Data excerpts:
□ □ □ □ □ □ □
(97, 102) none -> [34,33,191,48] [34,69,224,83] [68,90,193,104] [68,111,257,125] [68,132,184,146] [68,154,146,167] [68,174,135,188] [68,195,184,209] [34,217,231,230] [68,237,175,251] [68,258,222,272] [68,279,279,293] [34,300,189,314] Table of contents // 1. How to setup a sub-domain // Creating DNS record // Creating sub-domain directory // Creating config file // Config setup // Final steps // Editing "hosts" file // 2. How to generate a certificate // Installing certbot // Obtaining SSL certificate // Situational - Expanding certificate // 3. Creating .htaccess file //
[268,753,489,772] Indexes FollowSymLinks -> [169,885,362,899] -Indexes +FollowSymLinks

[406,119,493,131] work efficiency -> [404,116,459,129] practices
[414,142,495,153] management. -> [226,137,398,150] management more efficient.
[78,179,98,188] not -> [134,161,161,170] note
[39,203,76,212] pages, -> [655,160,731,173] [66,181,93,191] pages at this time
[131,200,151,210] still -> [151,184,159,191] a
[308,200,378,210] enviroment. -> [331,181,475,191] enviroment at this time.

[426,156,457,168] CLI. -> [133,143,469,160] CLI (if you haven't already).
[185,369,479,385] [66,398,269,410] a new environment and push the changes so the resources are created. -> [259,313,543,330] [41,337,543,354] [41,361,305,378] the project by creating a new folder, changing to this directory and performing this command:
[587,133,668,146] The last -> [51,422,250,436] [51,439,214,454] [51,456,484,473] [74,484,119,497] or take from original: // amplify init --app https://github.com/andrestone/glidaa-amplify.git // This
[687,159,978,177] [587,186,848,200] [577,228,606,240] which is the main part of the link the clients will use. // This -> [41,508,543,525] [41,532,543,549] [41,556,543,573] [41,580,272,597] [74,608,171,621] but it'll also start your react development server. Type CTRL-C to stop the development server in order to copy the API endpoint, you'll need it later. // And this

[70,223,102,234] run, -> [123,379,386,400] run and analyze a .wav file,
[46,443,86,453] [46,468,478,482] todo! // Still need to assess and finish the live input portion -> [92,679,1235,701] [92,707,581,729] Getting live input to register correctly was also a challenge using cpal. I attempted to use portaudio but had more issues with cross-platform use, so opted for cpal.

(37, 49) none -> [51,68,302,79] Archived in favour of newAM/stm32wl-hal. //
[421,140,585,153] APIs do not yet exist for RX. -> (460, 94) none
□ □ □ □ □ □ □
Only one number is needed: please count the lines of the entries above in which the string "more" occurs.

2